- What is required -
Look through the entries below and count the lines with the word "border" in them; give only the number.

- Working data -
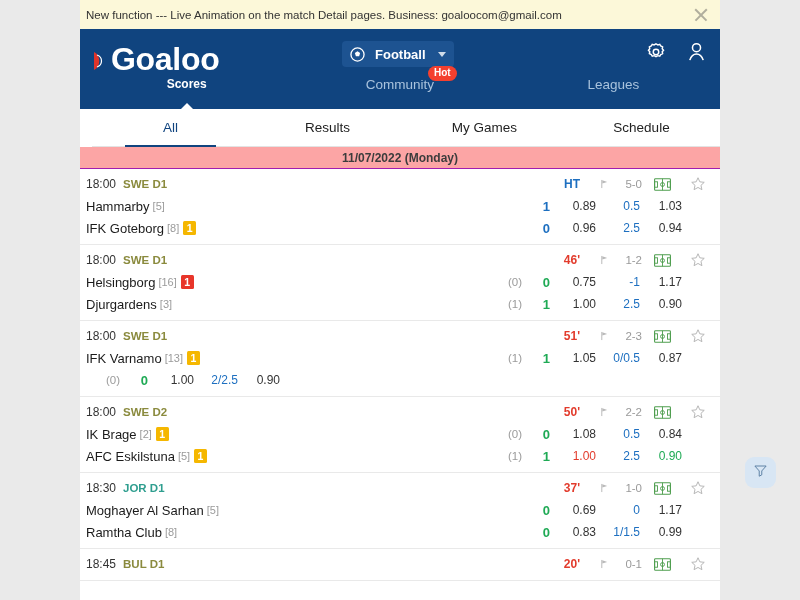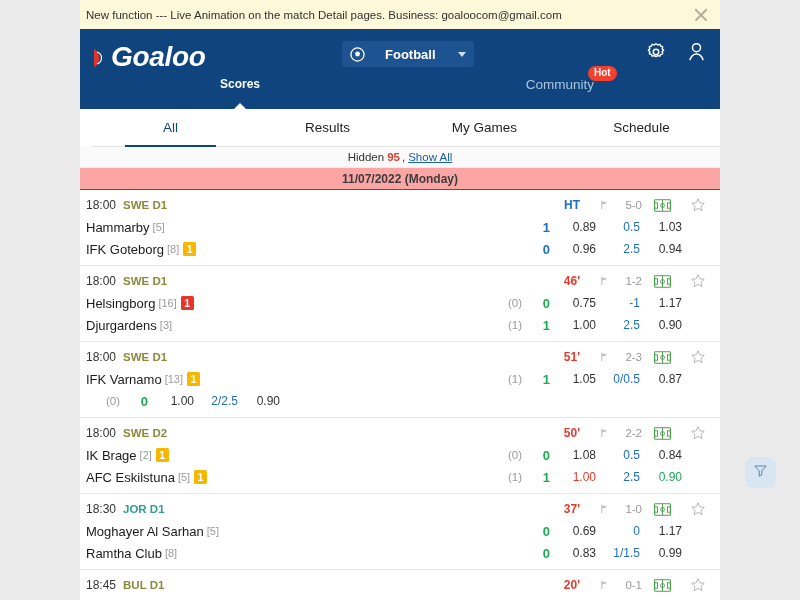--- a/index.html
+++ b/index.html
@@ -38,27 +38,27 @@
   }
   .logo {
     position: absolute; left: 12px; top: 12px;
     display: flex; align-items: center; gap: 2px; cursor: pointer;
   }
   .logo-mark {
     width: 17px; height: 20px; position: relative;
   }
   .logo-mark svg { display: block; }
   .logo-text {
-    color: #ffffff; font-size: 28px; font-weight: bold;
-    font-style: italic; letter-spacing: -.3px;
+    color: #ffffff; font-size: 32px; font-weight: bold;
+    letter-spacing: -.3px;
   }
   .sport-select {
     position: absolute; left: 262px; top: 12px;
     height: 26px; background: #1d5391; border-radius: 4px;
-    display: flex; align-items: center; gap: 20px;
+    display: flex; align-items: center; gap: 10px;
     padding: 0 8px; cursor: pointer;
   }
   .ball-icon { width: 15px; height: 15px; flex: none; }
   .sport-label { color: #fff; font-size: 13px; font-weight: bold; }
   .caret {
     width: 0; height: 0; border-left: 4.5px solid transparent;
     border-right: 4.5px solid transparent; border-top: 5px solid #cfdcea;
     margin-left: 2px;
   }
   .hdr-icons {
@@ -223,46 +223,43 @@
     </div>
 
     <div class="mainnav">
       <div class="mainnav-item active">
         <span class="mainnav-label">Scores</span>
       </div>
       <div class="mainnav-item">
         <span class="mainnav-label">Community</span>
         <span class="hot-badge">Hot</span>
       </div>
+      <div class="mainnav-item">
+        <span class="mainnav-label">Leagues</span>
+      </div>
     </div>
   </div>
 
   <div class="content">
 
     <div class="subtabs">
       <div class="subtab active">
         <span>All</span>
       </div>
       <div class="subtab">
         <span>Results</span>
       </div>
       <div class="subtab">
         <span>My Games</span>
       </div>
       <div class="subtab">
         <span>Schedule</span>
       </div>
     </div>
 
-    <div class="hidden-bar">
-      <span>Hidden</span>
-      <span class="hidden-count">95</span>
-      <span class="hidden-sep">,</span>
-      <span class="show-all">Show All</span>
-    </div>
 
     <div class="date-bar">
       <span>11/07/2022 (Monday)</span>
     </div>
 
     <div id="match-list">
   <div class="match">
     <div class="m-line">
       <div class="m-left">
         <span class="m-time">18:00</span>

...

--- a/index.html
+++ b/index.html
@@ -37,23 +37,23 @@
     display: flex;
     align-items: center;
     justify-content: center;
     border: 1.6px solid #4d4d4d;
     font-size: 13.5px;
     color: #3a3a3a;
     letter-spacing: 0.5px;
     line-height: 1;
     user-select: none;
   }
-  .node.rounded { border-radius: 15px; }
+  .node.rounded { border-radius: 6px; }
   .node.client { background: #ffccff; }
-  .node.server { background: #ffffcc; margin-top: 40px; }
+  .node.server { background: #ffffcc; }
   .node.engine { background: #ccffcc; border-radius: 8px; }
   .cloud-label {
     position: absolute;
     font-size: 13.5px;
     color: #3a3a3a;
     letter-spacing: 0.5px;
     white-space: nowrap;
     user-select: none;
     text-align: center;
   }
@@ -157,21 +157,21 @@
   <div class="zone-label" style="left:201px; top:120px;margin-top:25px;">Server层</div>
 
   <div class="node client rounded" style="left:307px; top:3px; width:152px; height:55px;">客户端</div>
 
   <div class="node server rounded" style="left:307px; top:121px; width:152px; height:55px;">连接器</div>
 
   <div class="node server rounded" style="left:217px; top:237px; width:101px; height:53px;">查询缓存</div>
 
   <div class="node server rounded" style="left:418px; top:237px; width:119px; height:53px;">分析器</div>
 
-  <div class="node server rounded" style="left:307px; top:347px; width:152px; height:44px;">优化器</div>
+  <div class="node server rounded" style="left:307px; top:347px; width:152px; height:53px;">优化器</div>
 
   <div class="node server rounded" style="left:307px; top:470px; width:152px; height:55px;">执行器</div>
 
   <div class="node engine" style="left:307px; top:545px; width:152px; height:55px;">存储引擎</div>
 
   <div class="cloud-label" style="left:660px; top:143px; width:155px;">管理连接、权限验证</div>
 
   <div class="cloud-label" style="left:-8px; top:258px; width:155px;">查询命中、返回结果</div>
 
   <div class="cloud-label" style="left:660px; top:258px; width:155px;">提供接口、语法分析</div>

- Exercise response -
7